> Instructions to follow
Repeat the listing exactly. The images do not belong in the copy.

> Source material
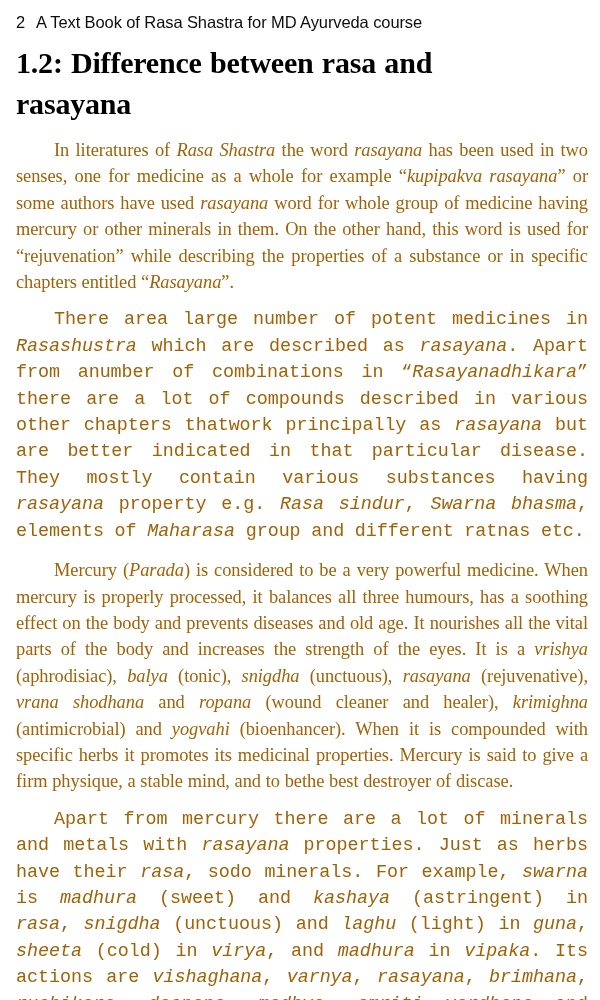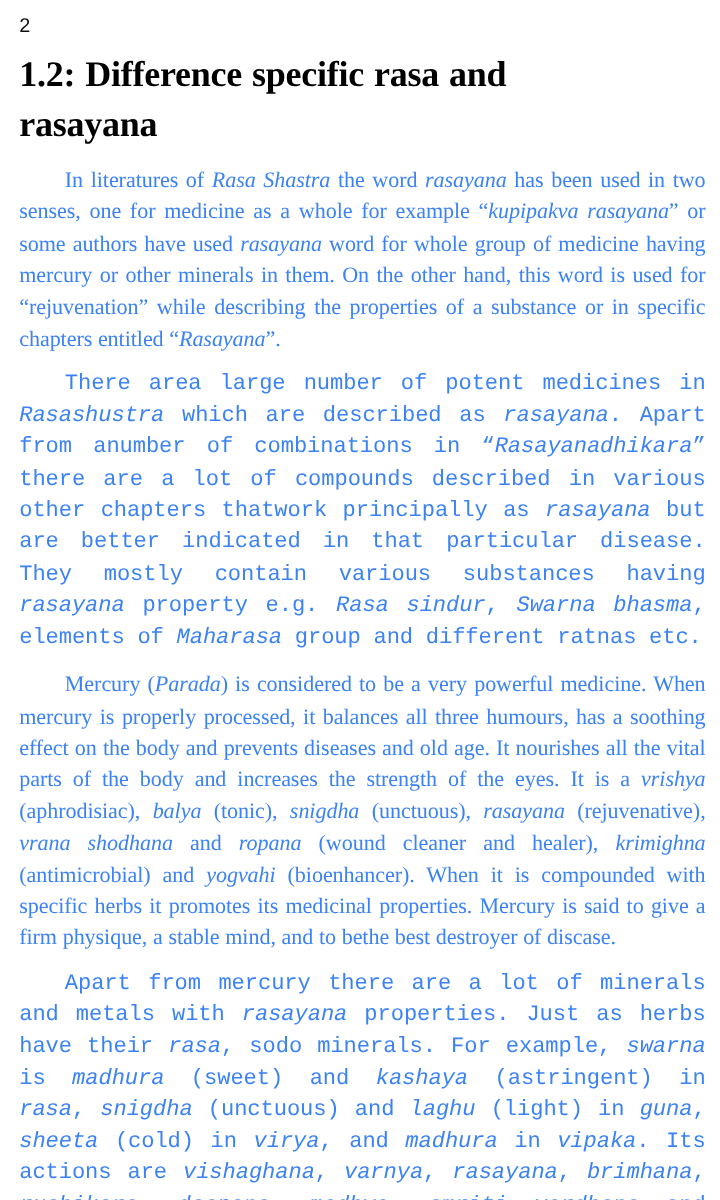--- a/index.html
+++ b/index.html
@@ -100,6 +100,7 @@
 
     <div class="running-header">
       <span class="folio">2</span>
+      <span class="hdr-title">A Text Book of Rasa Shastra for MD Ayurveda course</span>
     </div>
 
     <h1 class="section-heading">1.2: Difference specific rasa and rasayana</h1>

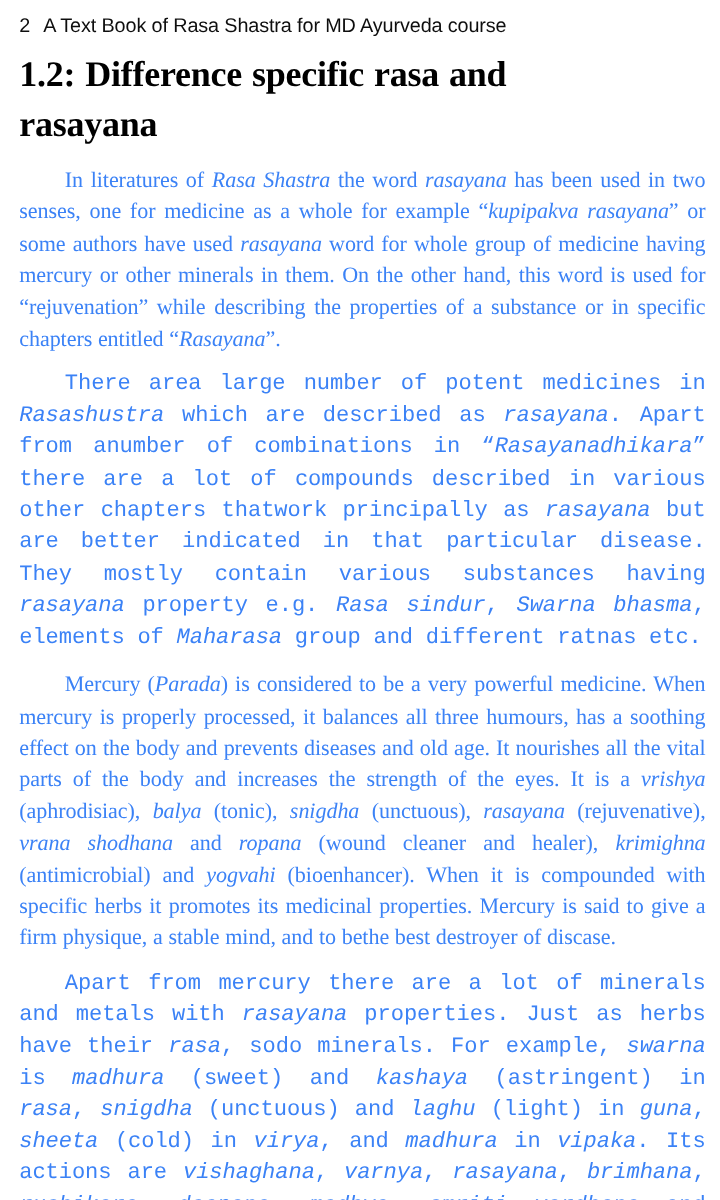--- a/index.html
+++ b/index.html
@@ -103,7 +103,7 @@
       <span class="hdr-title">A Text Book of Rasa Shastra for MD Ayurveda course</span>
     </div>
 
-    <h1 class="section-heading">1.2: Difference specific rasa and rasayana</h1>
+    <h1 class="section-heading">1.2: Difference between rasa and rasayana</h1>
 
     <p class="body-par p1">In literatures of <i>Rasa Shastra</i> the word <i>rasayana</i> has been used in two senses, one for medicine as a whole for example “<i>kupipakva rasayana</i>” or some authors have used <i>rasayana</i> word for whole group of medicine having mercury or other minerals in them. On the other hand, this word is used for “rejuvenation” while describing the properties of a substance or in specific chapters entitled “<i>Rasayana</i>”.</p>
     <p class="body-par p2">There area large number of potent medicines in <i>Rasashustra</i> which are described as <i>rasayana</i>. Apart from anumber of combinations in “<i>Rasayanadhikara</i>” there are a lot of compounds described in various other chapters thatwork principally as <i>rasayana</i> but are better indicated in that particular disease. They mostly contain various substances having <i>rasayana</i> property e.g. <i>Rasa sindur</i>, <i>Swarna bhasma</i>, elements of <i>Maharasa</i> group and different ratnas etc.</p>

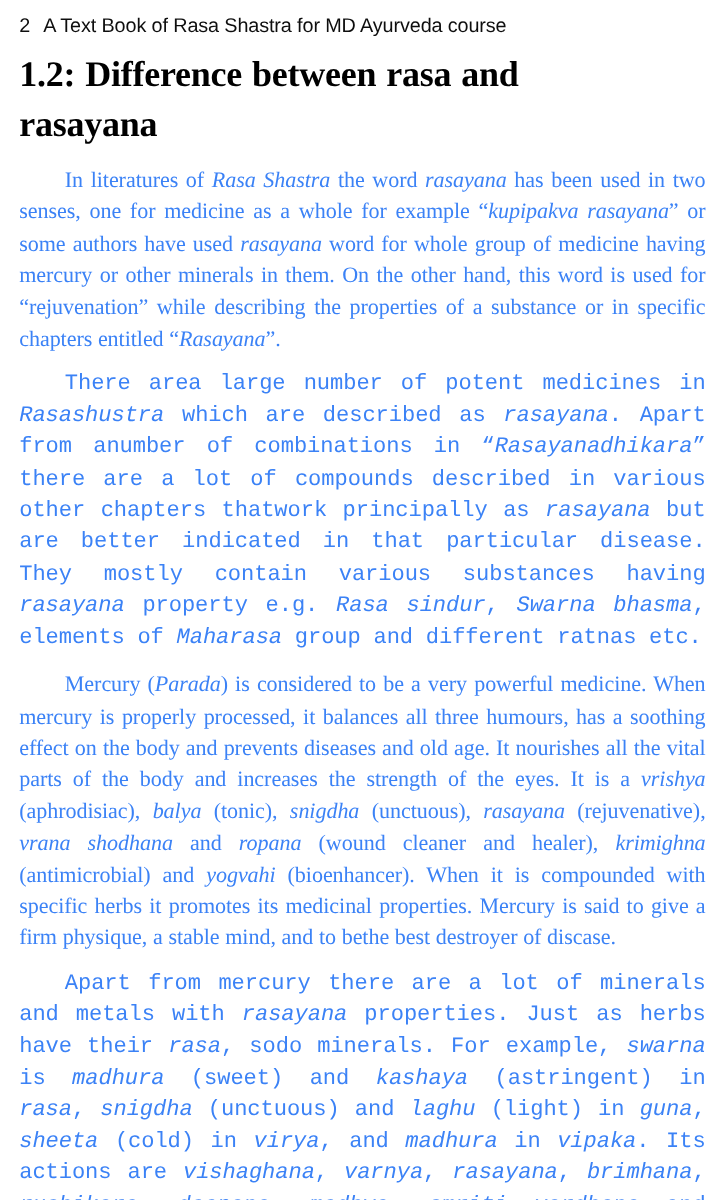--- a/index.html
+++ b/index.html
@@ -66,7 +66,7 @@
     text-align: justify;
     text-justify: inter-word;
     text-indent: 38px;
-    color: #3b82f6;
+    color: #a16207;
     letter-spacing: -0.05px;
     -webkit-hyphens: none;
     hyphens: none;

> Task answer
--- a/index.html
+++ b/index.html
@@ -100,6 +100,7 @@
 
     <div class="running-header">
       <span class="folio">2</span>
+      <span class="hdr-title">A Text Book of Rasa Shastra for MD Ayurveda course</span>
     </div>
 
     <h1 class="section-heading">1.2: Difference specific rasa and rasayana</h1>

--- a/index.html
+++ b/index.html
@@ -103,7 +103,7 @@
       <span class="hdr-title">A Text Book of Rasa Shastra for MD Ayurveda course</span>
     </div>
 
-    <h1 class="section-heading">1.2: Difference specific rasa and rasayana</h1>
+    <h1 class="section-heading">1.2: Difference between rasa and rasayana</h1>
 
     <p class="body-par p1">In literatures of <i>Rasa Shastra</i> the word <i>rasayana</i> has been used in two senses, one for medicine as a whole for example “<i>kupipakva rasayana</i>” or some authors have used <i>rasayana</i> word for whole group of medicine having mercury or other minerals in them. On the other hand, this word is used for “rejuvenation” while describing the properties of a substance or in specific chapters entitled “<i>Rasayana</i>”.</p>
     <p class="body-par p2">There area large number of potent medicines in <i>Rasashustra</i> which are described as <i>rasayana</i>. Apart from anumber of combinations in “<i>Rasayanadhikara</i>” there are a lot of compounds described in various other chapters thatwork principally as <i>rasayana</i> but are better indicated in that particular disease. They mostly contain various substances having <i>rasayana</i> property e.g. <i>Rasa sindur</i>, <i>Swarna bhasma</i>, elements of <i>Maharasa</i> group and different ratnas etc.</p>

--- a/index.html
+++ b/index.html
@@ -66,7 +66,7 @@
     text-align: justify;
     text-justify: inter-word;
     text-indent: 38px;
-    color: #3b82f6;
+    color: #a16207;
     letter-spacing: -0.05px;
     -webkit-hyphens: none;
     hyphens: none;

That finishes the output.